## WORK INSTRUCTIONS
Beginning at the line that contains "none -> <div>user_claim_reward_record</div>" and finishing at the line that contains "none -> <div>lottery_scratch_record</div>", output the data below exactly. Include both end lines and no pictures.

## RECORDS SHOWN
*** Begin section ***

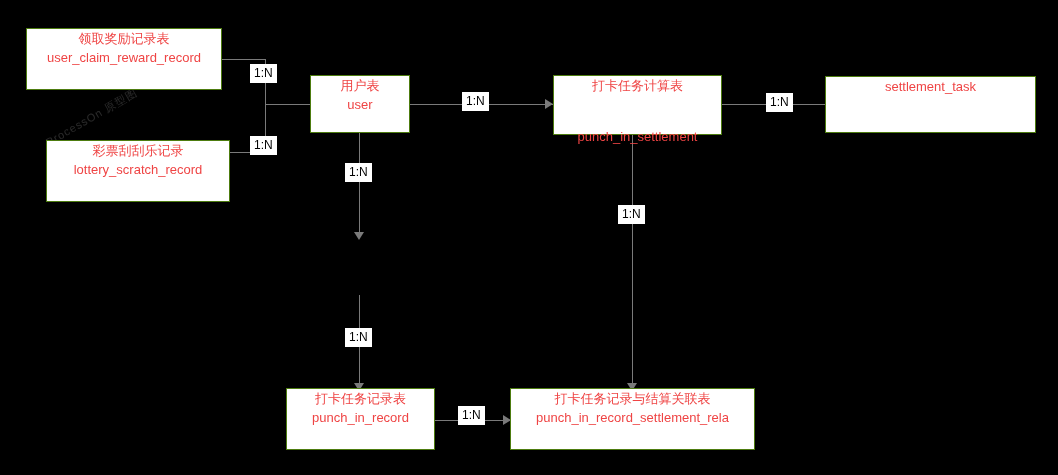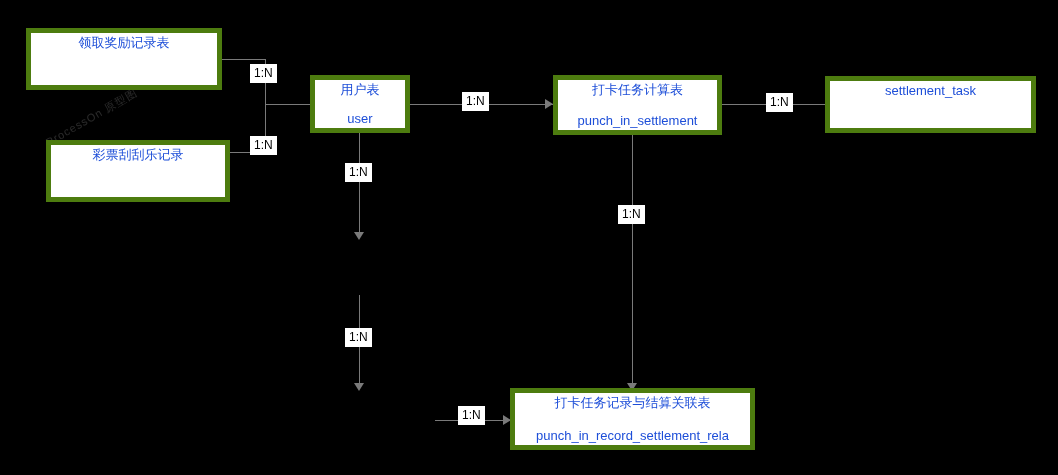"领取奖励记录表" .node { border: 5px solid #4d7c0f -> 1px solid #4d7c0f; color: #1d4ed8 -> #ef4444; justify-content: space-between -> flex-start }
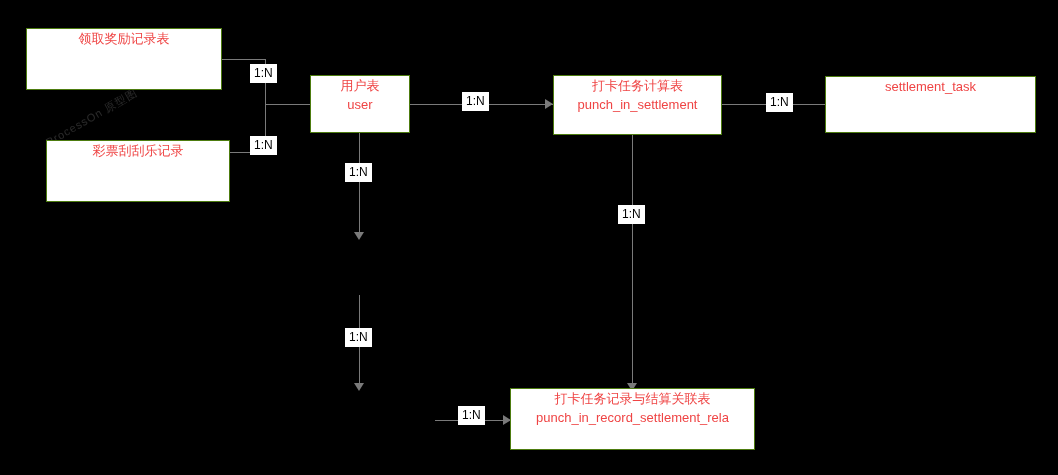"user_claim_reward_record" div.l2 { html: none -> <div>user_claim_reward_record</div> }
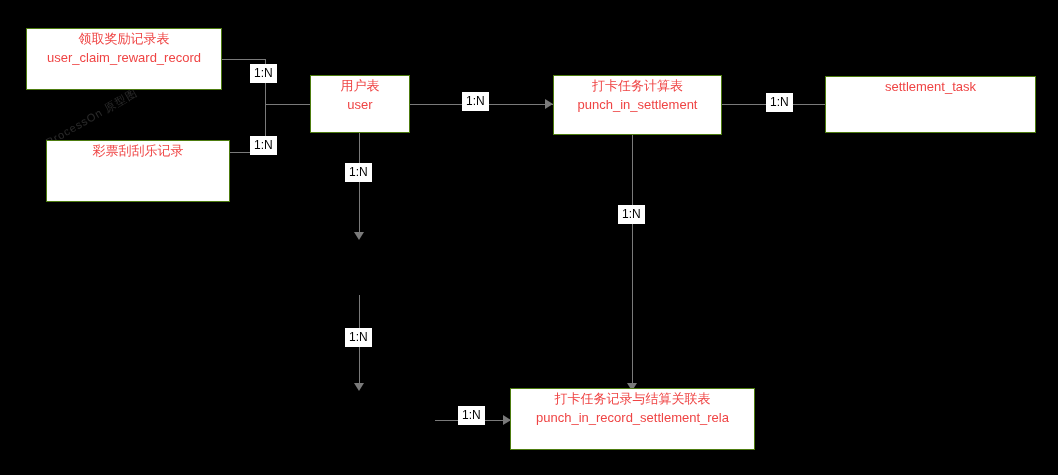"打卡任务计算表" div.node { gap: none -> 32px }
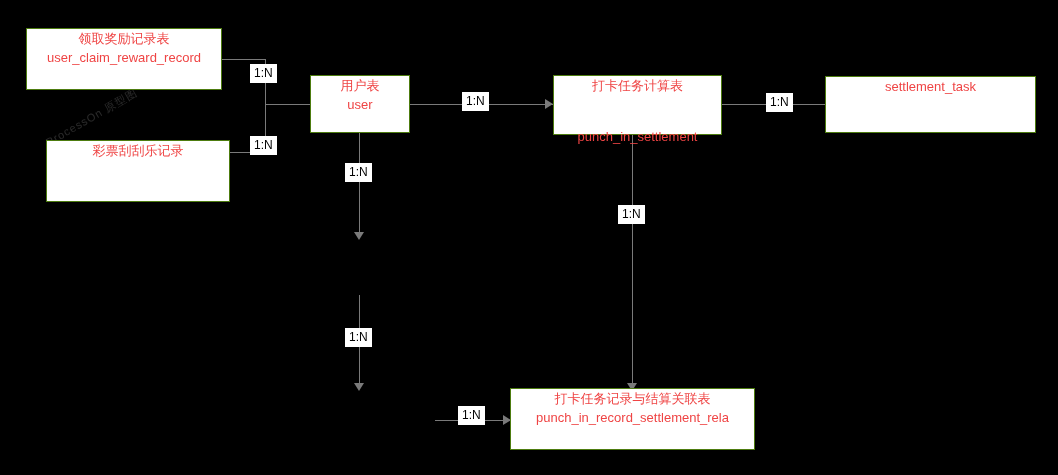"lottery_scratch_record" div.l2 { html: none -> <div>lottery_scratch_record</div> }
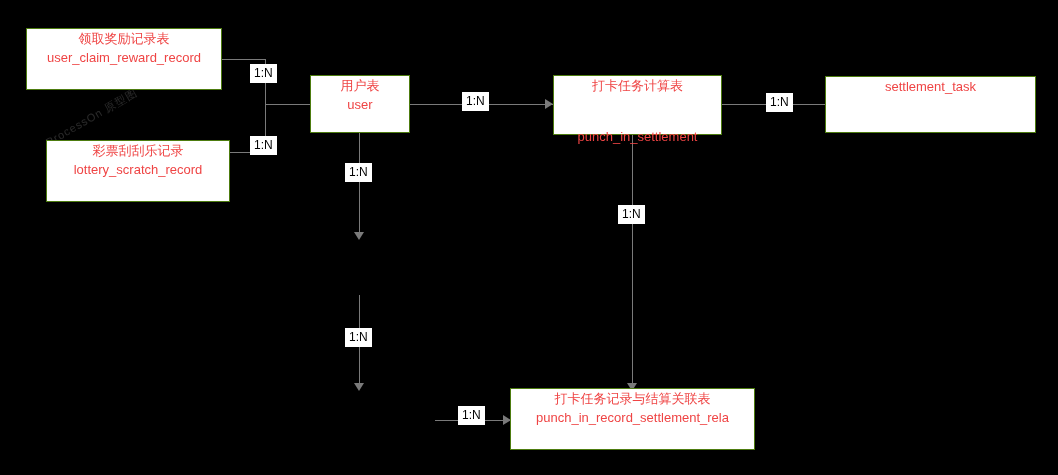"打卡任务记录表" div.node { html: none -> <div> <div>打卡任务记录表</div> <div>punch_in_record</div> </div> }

*** End section ***
*** Begin section ***

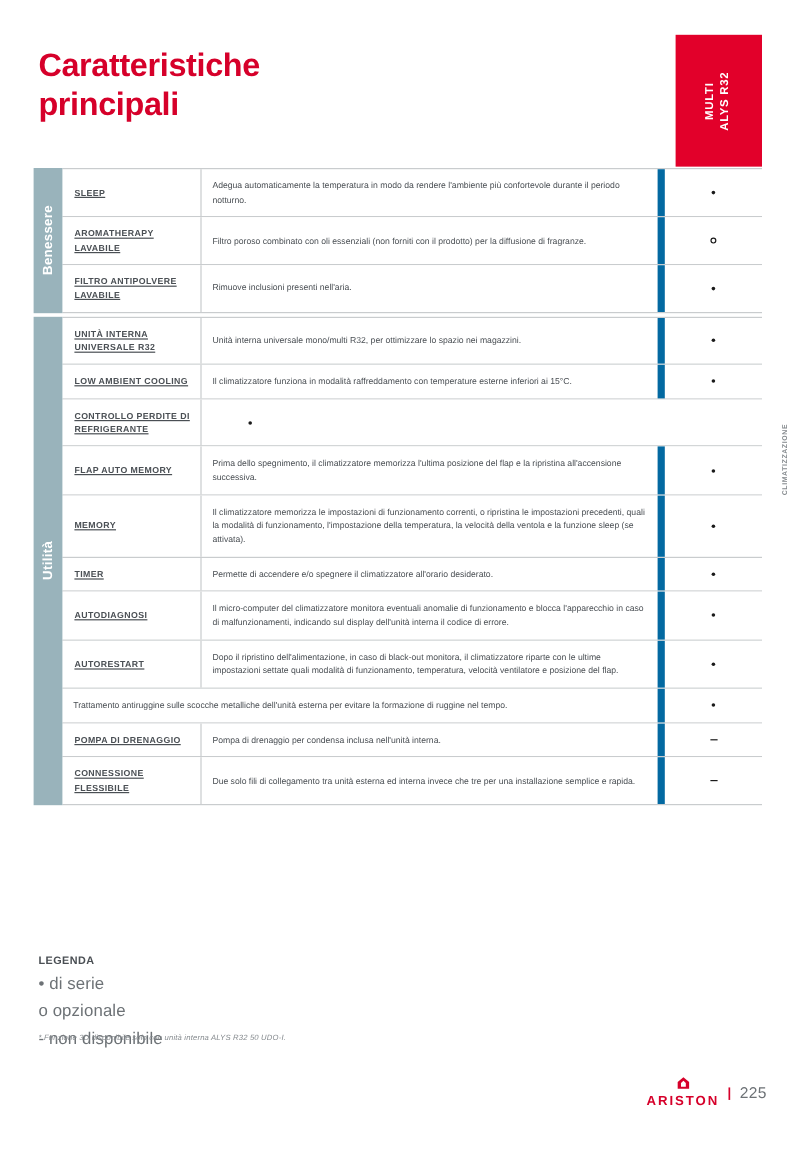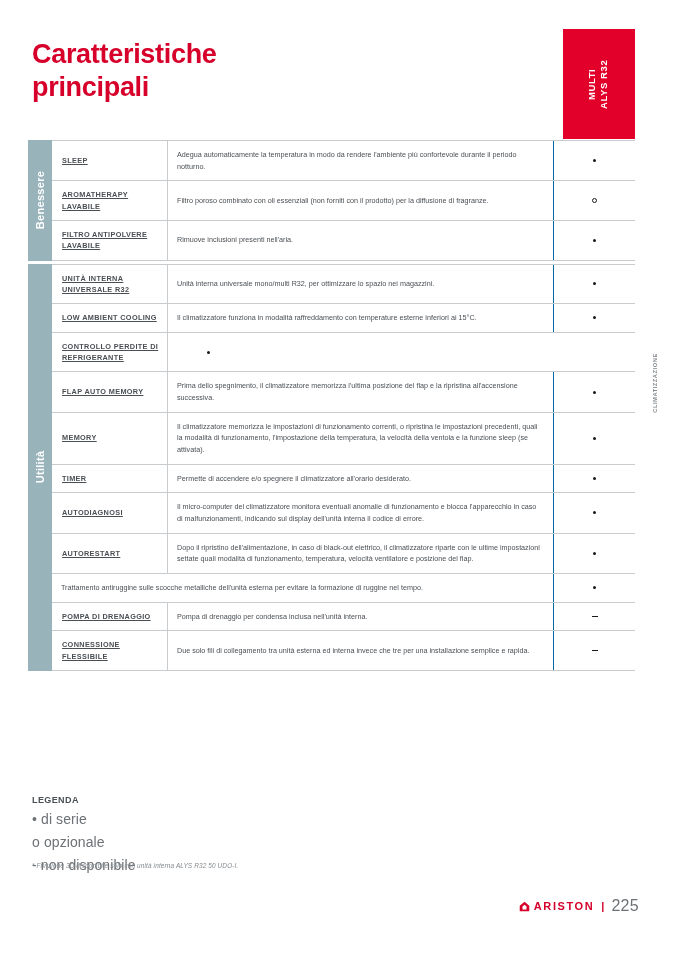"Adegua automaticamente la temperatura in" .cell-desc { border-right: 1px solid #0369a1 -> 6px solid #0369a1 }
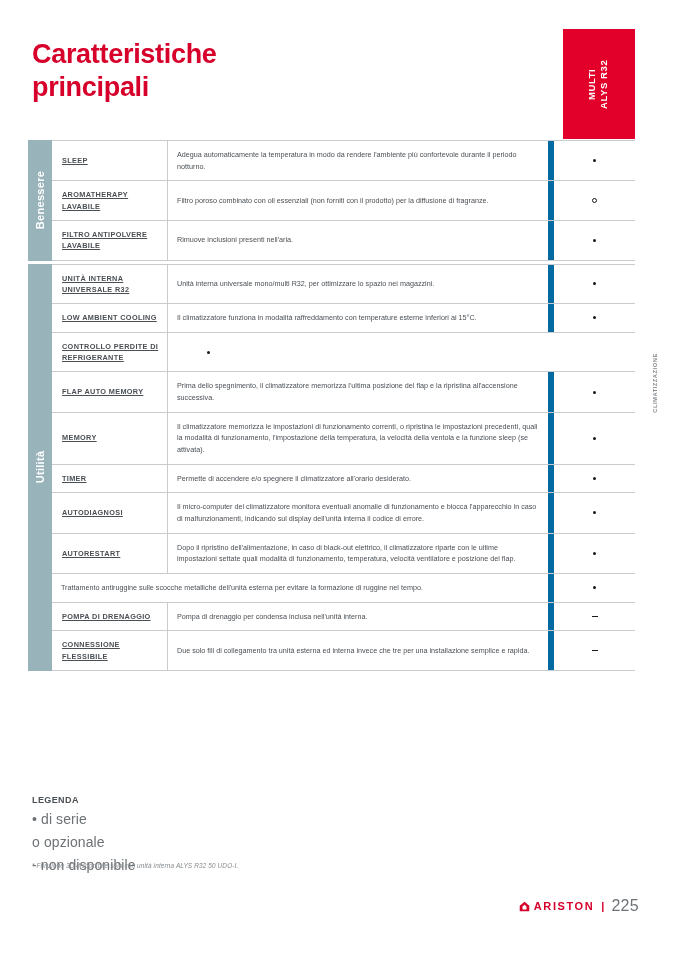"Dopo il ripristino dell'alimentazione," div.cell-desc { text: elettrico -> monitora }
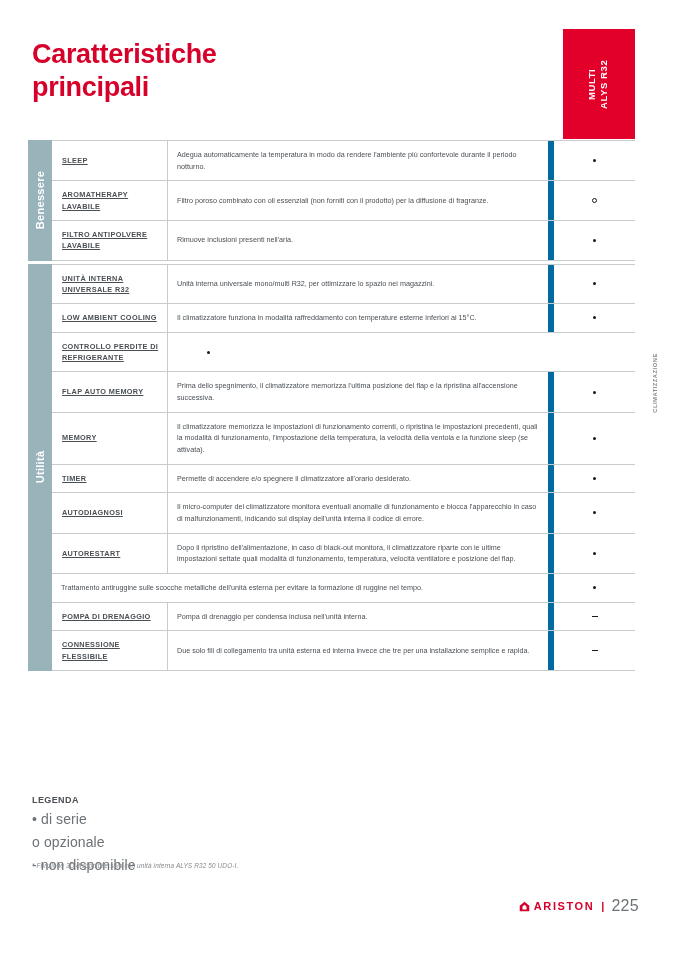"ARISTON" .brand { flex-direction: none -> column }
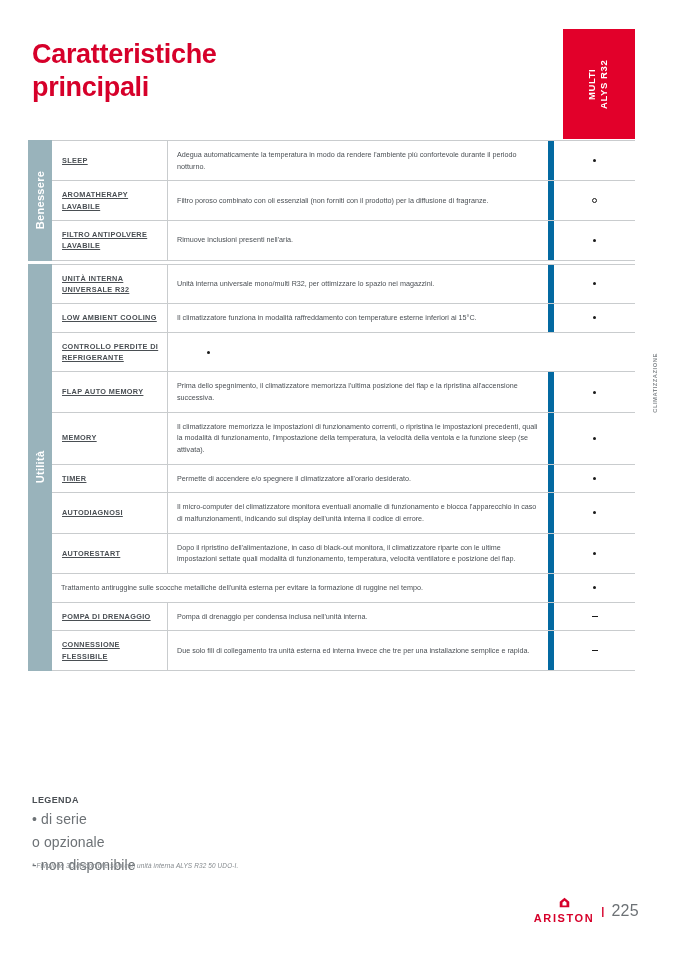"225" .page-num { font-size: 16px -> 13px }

*** End section ***

## SOLUTION BELOW
"user_claim_reward_record" div.l2 { html: none -> <div>user_claim_reward_record</div> }
"打卡任务计算表" div.node { gap: none -> 32px }
"lottery_scratch_record" div.l2 { html: none -> <div>lottery_scratch_record</div> }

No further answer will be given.